Hi thanks for the reply, all mosfets have 10k resistor between gate and source (not indicated in the diagram though), so that Vgs is 0v in the absence of signal. It is not a good idea to directly ground high side gates, as Vgs might go well below its maximum negative limit
 

danadak

Joined Mar 10, 2018
4,057
Does your gate drive generate dead band timing, thats what is normally used
to insure no overlap occurs.

Notice PH1 and PH2 do not overlap, in this configurator for PWM one sets the number of
clocks both phases of PWM are off.

upload_2019-8-29_7-23-53.png

Regards, Dana.
 

Thread Starter

winnergeorge

Joined Aug 28, 2019
3
In my design the the top MOSFET Q1 is simply kept OFF when the lower MOSFET Q3 is driven by PWM. So there is no overlapping or deadtime issue
 

danadak

Joined Mar 10, 2018
4,057
the 4110 is a huge gate C, and that is reflected in turn off
delay and other timing. And timing is speced with Rg =
2.6 ohms. So your 10 ohms will aggravate the switching speed
issues.

Very challenging design, and the 4115 may be working as it
has substantially lower C....which tells us design margin may
be inadequate ....


Regards, Dana.
 
Last edited:

carloc

Joined Oct 8, 2018
13
Cgd is indeed the culprit.

Upon lowside MOSFET switching on you get a steep rise in upper ones Vds. This steps through Cgd and rises Vgs as you noticed on the scope.
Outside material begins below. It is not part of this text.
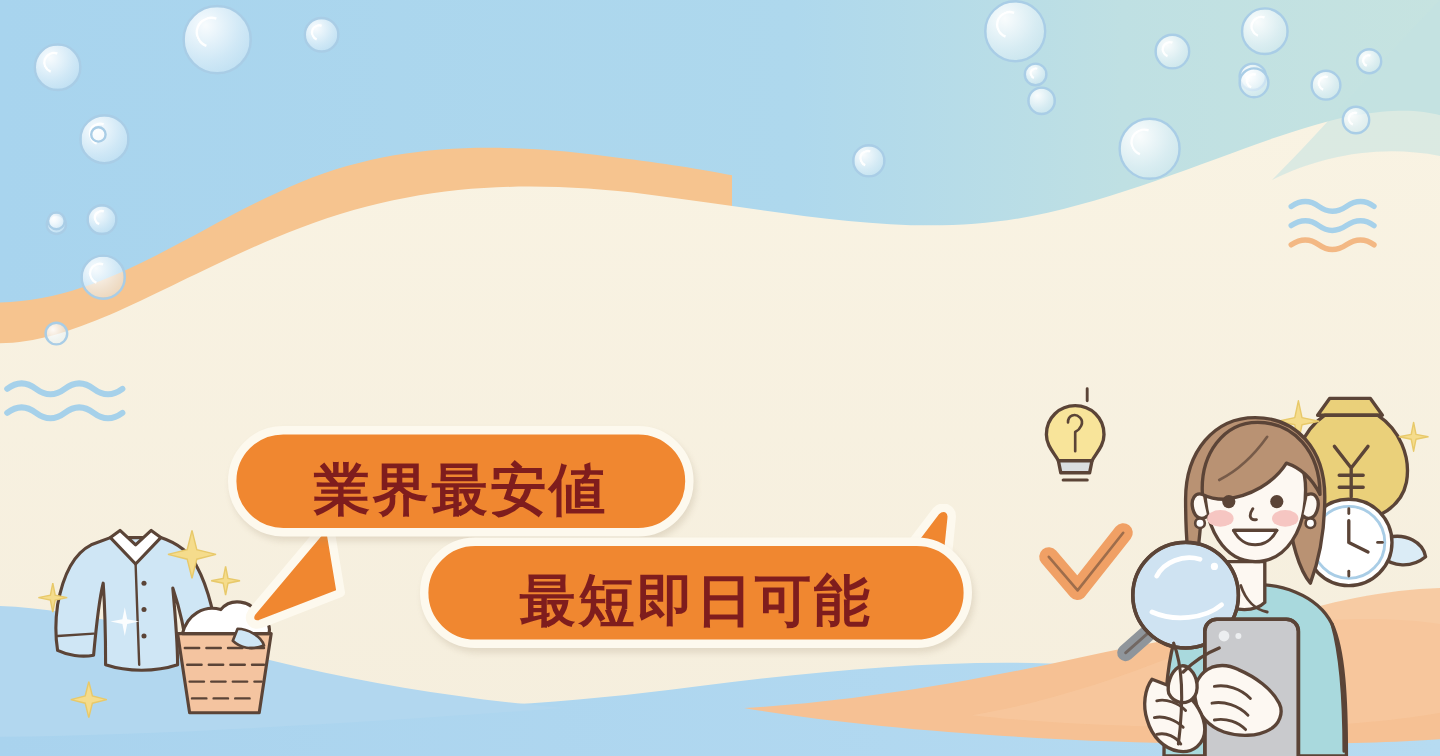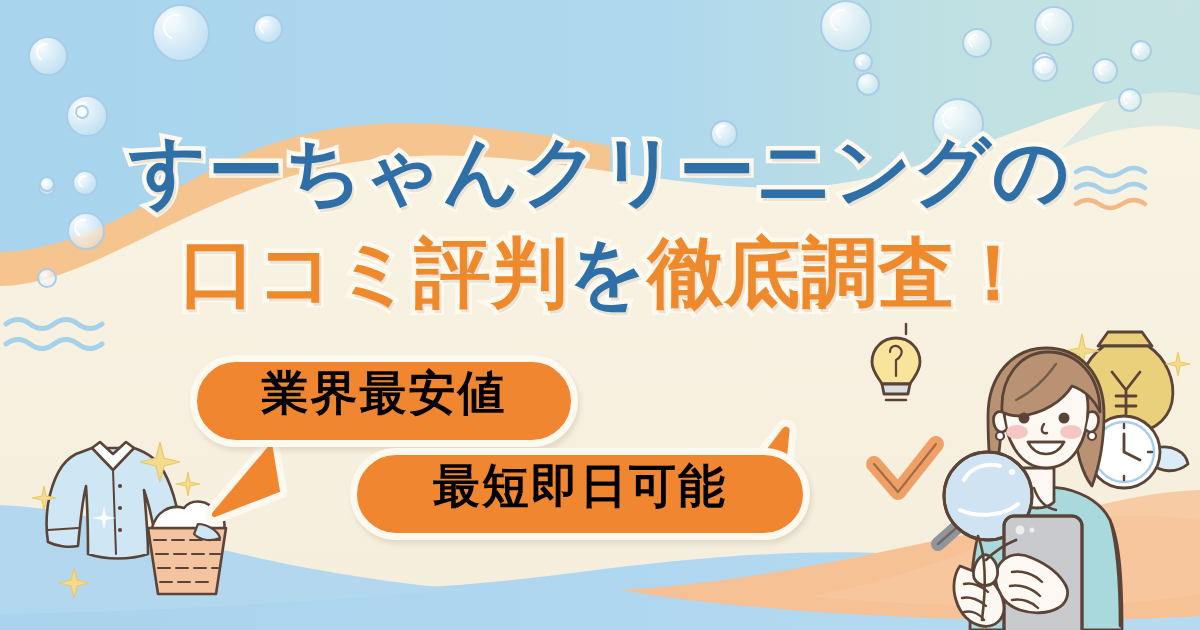"すーちゃんクリーニングの" div { html: <div> <div>すーちゃんクリーニングの</div> <div><span>口コミ評判</span><span>を</span><span>徹底調査！</span></div> </div> -> none }
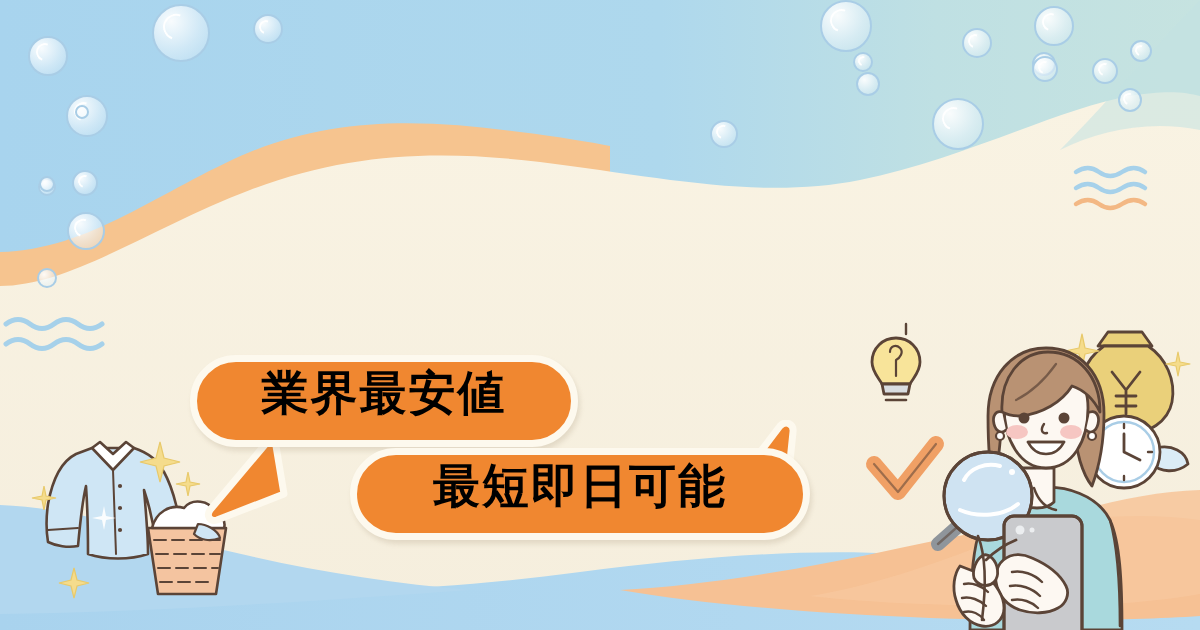"業界最安値" .badge { align-items: flex-start -> flex-end; color: #000000 -> #7f1d1d }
The point is that 10 kohm pull down is far from enough to keep Vgs=0 dynamically, you need a much lower value.
You can try to even directly short G and S if nothing else makes this impractical.

Different MOSFETs may have different Cgd, threshold voltage, Cgs (the latter helps shunting disturbing current) and may seem to be working ok.

This is however only partially true, as you just learned, those are marginally working circuits, they depend from little controllable parameters.
Reliable design calls for taking care of these details.